Revision comparison data:
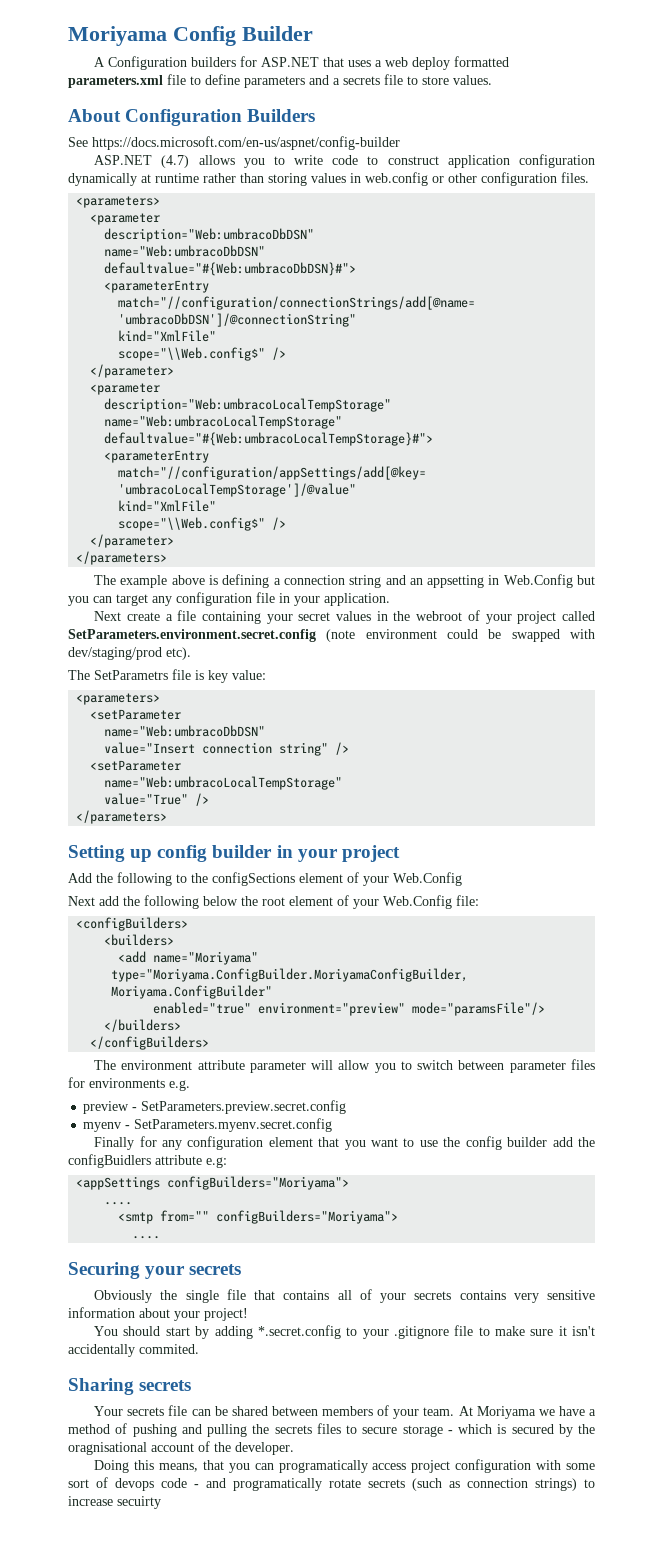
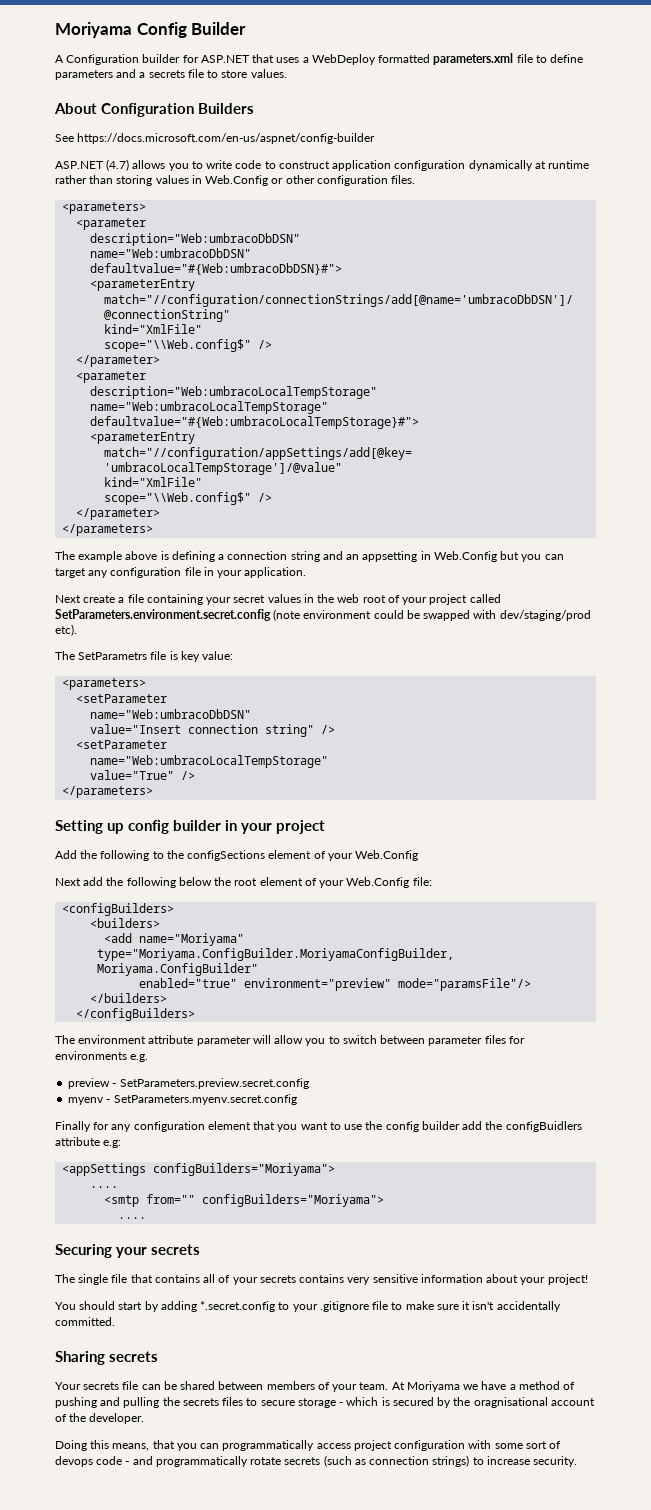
[191,57,237,67] builders -> [142,54,181,63] builder
[385,57,451,70] web deploy -> [311,54,376,65] WebDeploy
[365,172,428,186] web.config -> [205,175,269,186] Web.Config
[416,611,463,621] webroot -> [337,594,386,603] web root
[94,1290,178,1303] Obviously the -> [55,1274,75,1283] The
[139,1344,199,1354] commited. -> [55,1317,115,1326] committed.
[278,1460,368,1473] programatically -> [222,1440,315,1451] programmatically
[233,1478,322,1491] programatically -> [155,1456,248,1467] programmatically
[117,1496,161,1509] secuirty -> [533,1456,578,1467] security.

Task to complete: What's needed is an exact retyping of the records, pictures excluded.

Output of the task:
[191,57,237,67] builders -> [142,54,181,63] builder
[385,57,451,70] web deploy -> [311,54,376,65] WebDeploy
[365,172,428,186] web.config -> [205,175,269,186] Web.Config
[416,611,463,621] webroot -> [337,594,386,603] web root
[94,1290,178,1303] Obviously the -> [55,1274,75,1283] The
[139,1344,199,1354] commited. -> [55,1317,115,1326] committed.
[278,1460,368,1473] programatically -> [222,1440,315,1451] programmatically
[233,1478,322,1491] programatically -> [155,1456,248,1467] programmatically
[117,1496,161,1509] secuirty -> [533,1456,578,1467] security.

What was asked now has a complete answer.